Through Postmaster Gen. Blair, Lincoln advises Cong. Blair (Mo.) to return to army if not elected Speaker of House of Representatives. Abraham Lincoln to Montgomery Blair, 2 November 1863, CW, 6:554-55.

Interviews Cong. Kelley (Pa.) regarding speech of Postmaster Gen. Blair. Hay, Letters and Diary.

Receives David Barclay, Pennsylvania attorney with introduction from Asst. Atty. Gen. Coffey. Coffey to Lincoln, 2 November 1863, Abraham Lincoln Papers, Library of Congress, Washington, DC.

Confers with General Schenck about possible violence at Maryland polls on election day, November 4, 1863. Hay, Letters and Diary.

Recognizes M. E. Rodriguez as consul of Mexican Republic at San Francisco. Washington Chronicle, 4 November 1863.

Judge David Wills of Gettysburg invites President to dedicate National Cemetery at Gettysburg on November 19, 1863 with "few appropriate remarks." Wills to Lincoln, 2 November 1863, Abraham Lincoln Papers, Library of Congress, Washington, DC.

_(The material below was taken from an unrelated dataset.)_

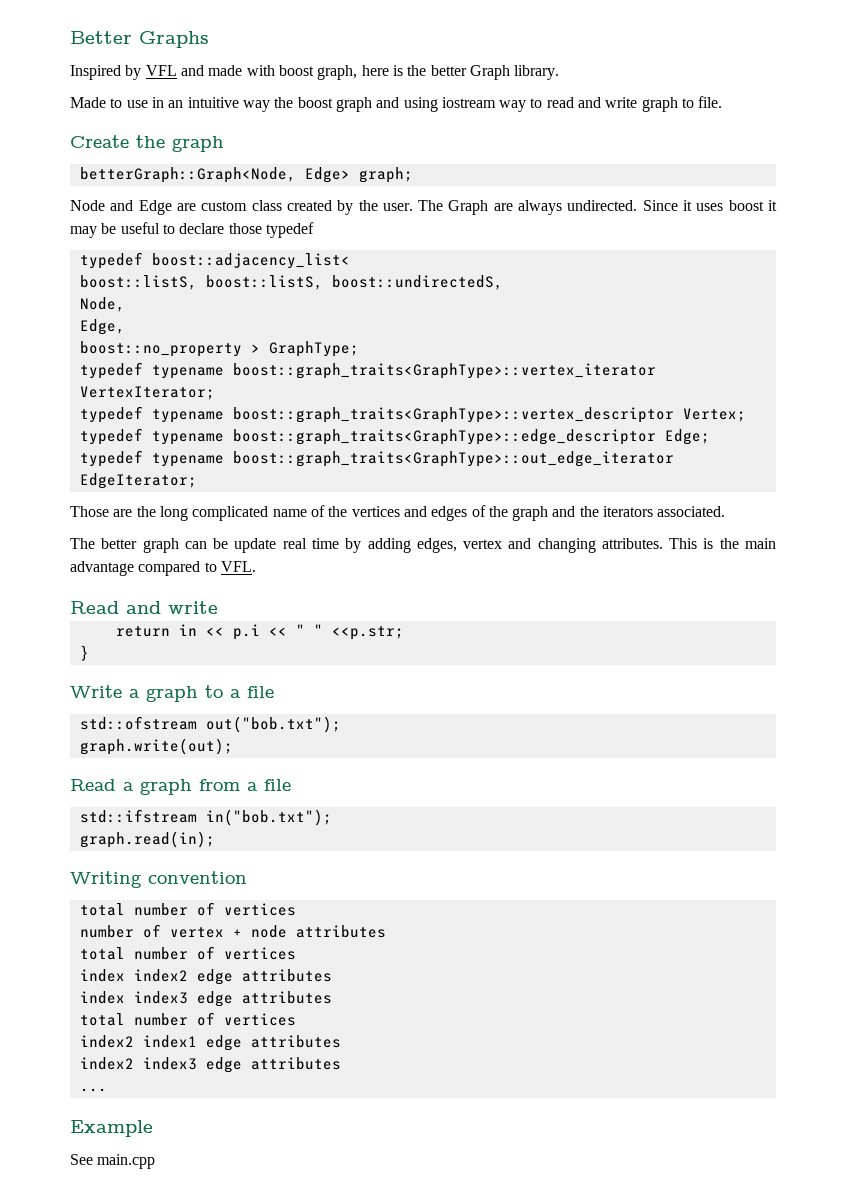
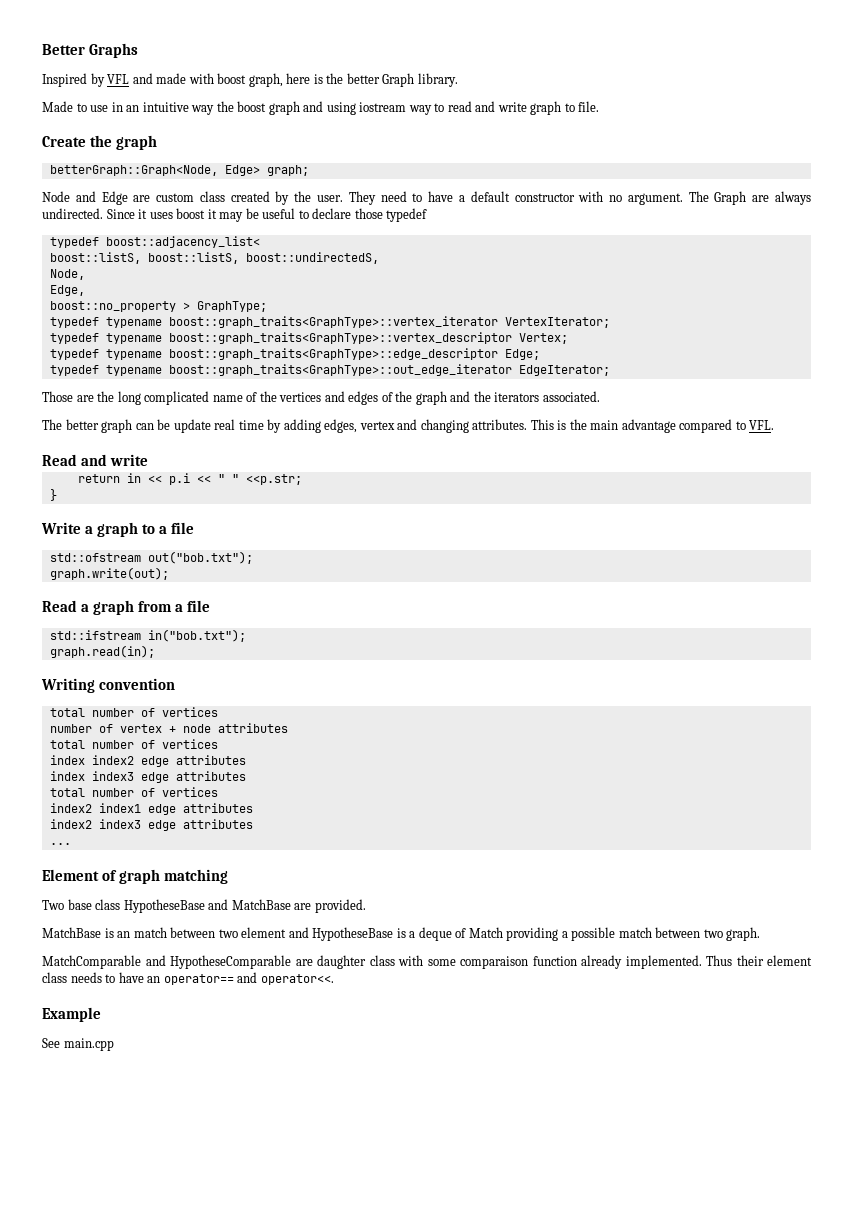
(413, 207) none -> [348,191,683,205] They need to have a default constructor with no argument.
(107, 1090) none -> [42,869,229,884] [42,899,366,913] [42,927,761,941] [42,955,812,969] [42,972,334,985] // Element of graph matching // Two base class HypotheseBase and MatchBase are provided. // MatchBase is an match between two element and HypotheseBase is a deque of Match providing a possible match between two graph. // MatchComparable and HypotheseComparable are daughter class with some comparaison function already implemented. Thus their element class needs to have an operator== and operator<<.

Writes Gov. Bradford (Md.) that first of three propositions in Schenck's Order No. 53 is revoked because it is too liable to abuse. "He assures me it is almost certain that violence will be used at some of the voting places on election day, unless prevented by his provostguards. . . . My order . . . assures the right of voting to all loyal men; and whether a man is loyal . . . [is] fix[ed] by his own oath. . . . In this struggle for the nation's life, I can not so confidently rely on those whose elections may have depended upon disloyal votes." Abraham Lincoln to Augustus W. Bradford, 2 November 1863, CW, 6:555-56; Abraham Lincoln to Augustus W. Bradford, 2 November 1863, CW, 6:556-58.

Assures J. H. Hackett who allowed Lincoln's letter to him to be published in newspaper: "My note to you I certainly did not expect to see in print; yet I have not been much shocked by the newspaper comments upon it. Those comments constitute a fair specimen of what has occurred to me through life. I have endured a great deal of ridicule without much malice; and have received a great deal of kindness, not quite free from ridicule. I am used to it." Abraham Lincoln to James H. Hackett, 2 November 1863, CW, 6:558-59.

[First appearance by "the young and distinguished tragedian," John Wilkes Booth, in Shakespeare's Richard III at Ford's Theatre. Daily National Republican (Washington, DC), 31 October 1863, 2d ed., 3:5; 2 November 1863, 2d ed., 2:2, 3:2, 5; Evening Star (Washington, DC), 3 November 1863, 2:1.]